:: PROBLEM DESCRIPTION ::
Work through the material below and count the lines holding the word "Booking"; give that count and nothing more.

:: INPUT DATA ::
*****

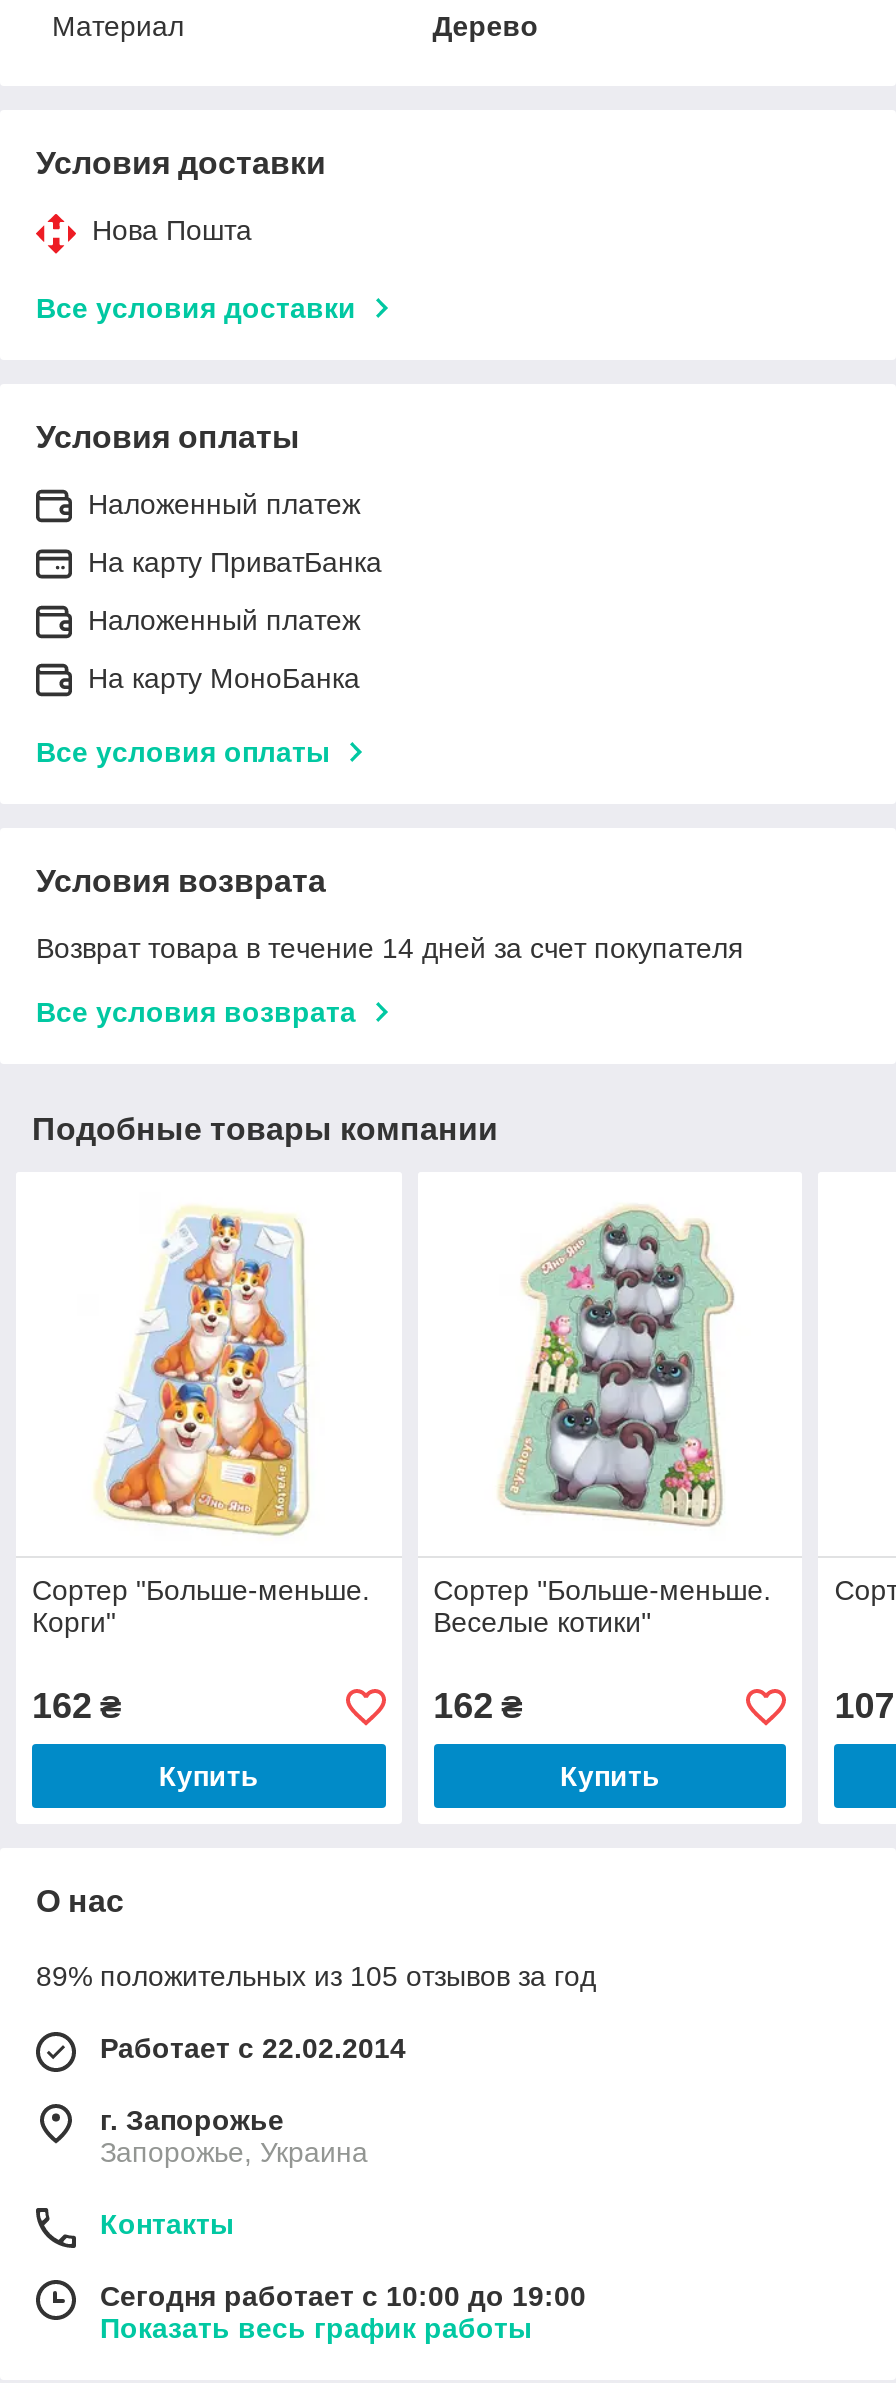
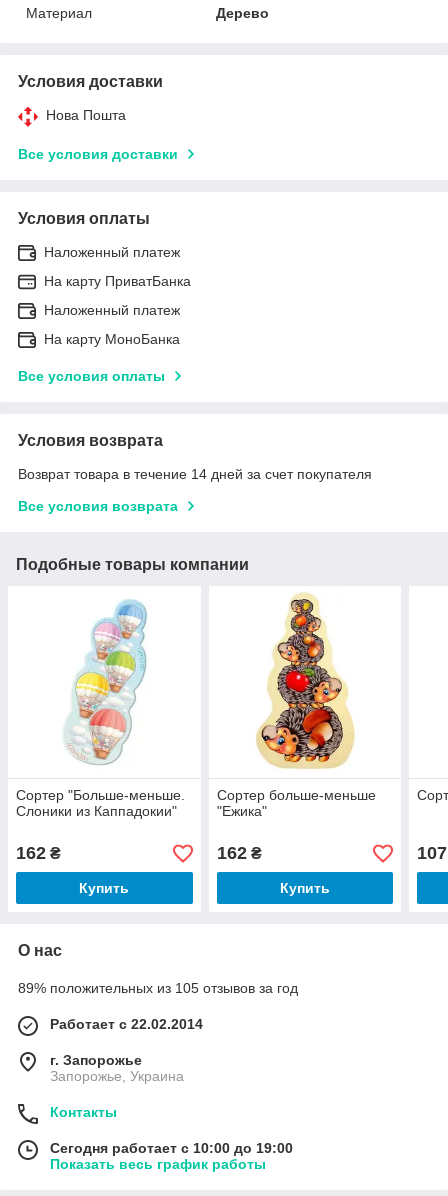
- [image]
- Сортер "Больше-меньше.
- Веселые котики"
+ [image]
+ Сортер больше-меньше
+ "Ежика"

- [image]
- Корги"
+ [image]
+ Слоники из Каппадокии"
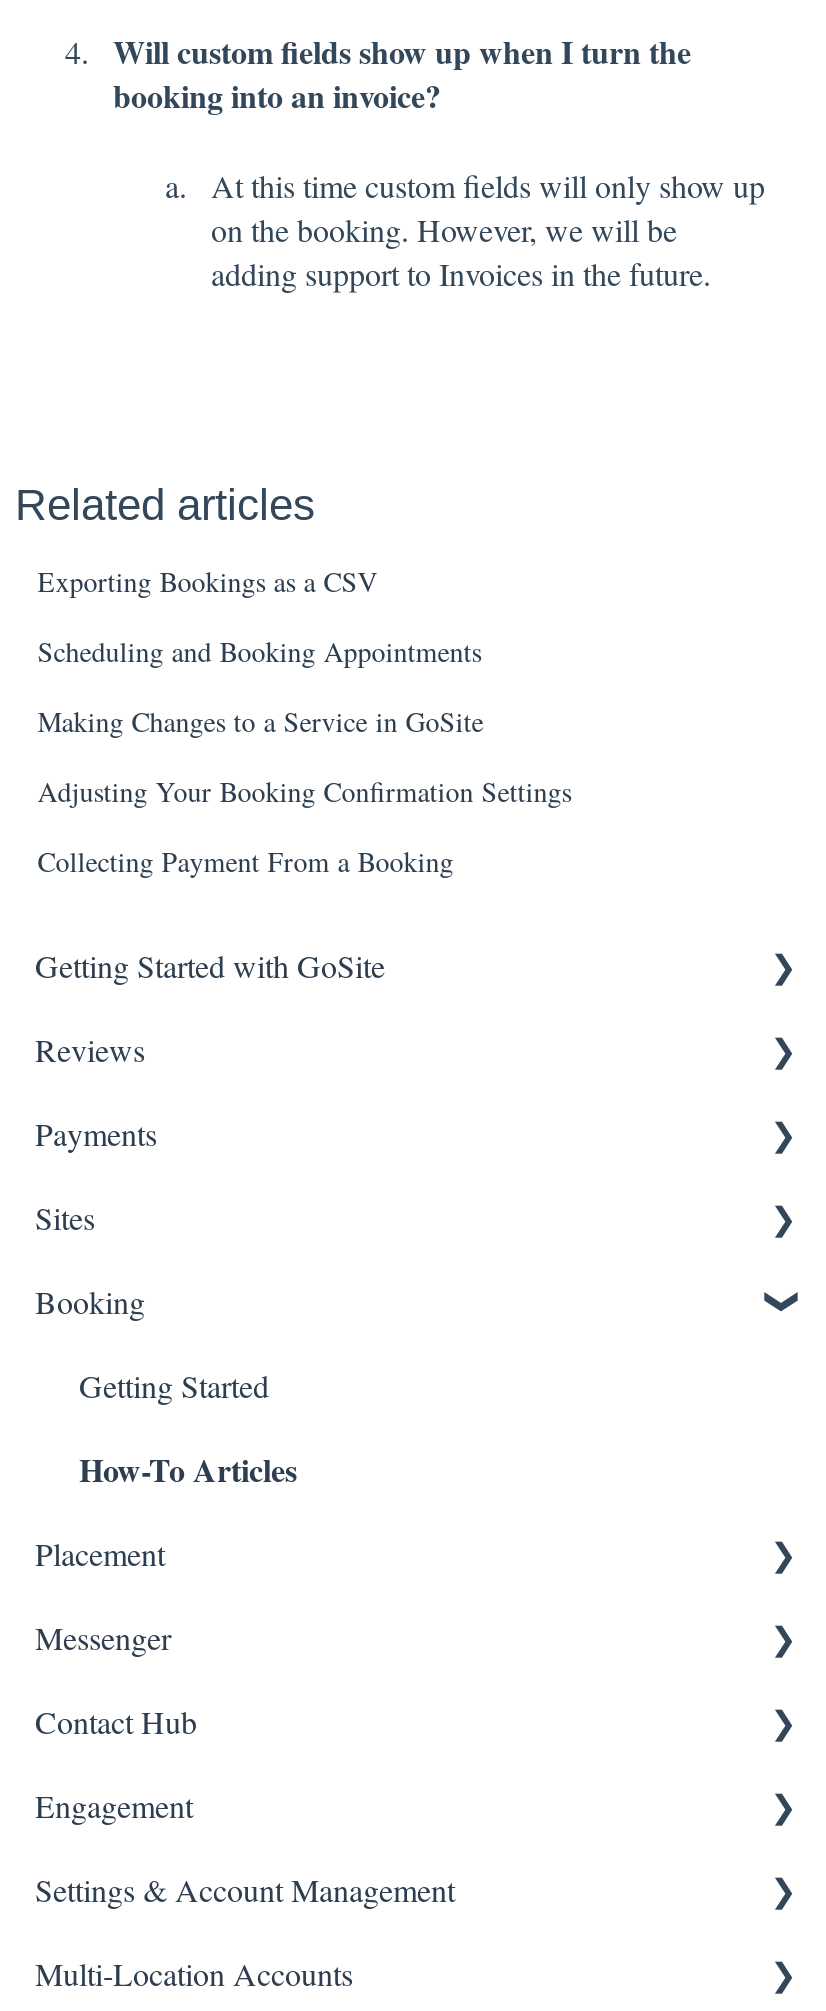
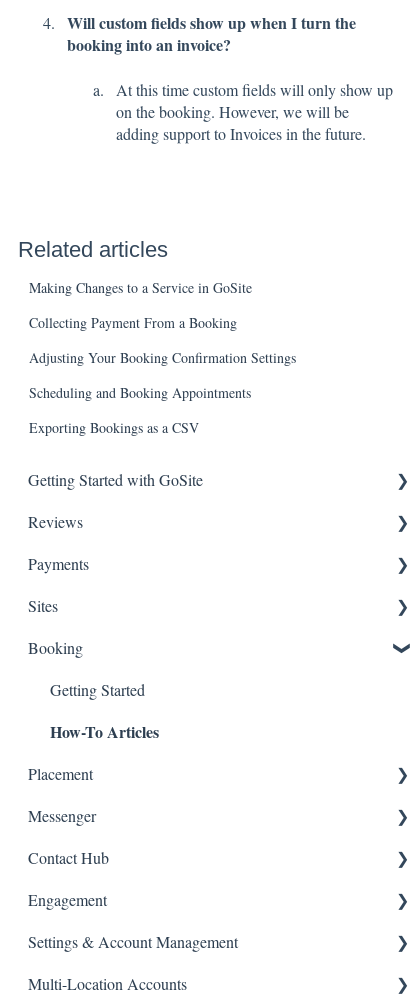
moved down: Scheduling and Booking Appointments | Exporting Bookings as a CSV

moved up: Making Changes to a Service in GoSite

moved down: Adjusting Your Booking Confirmation Settings

moved up: Collecting Payment From a Booking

*****

:: THE ANSWER ::
3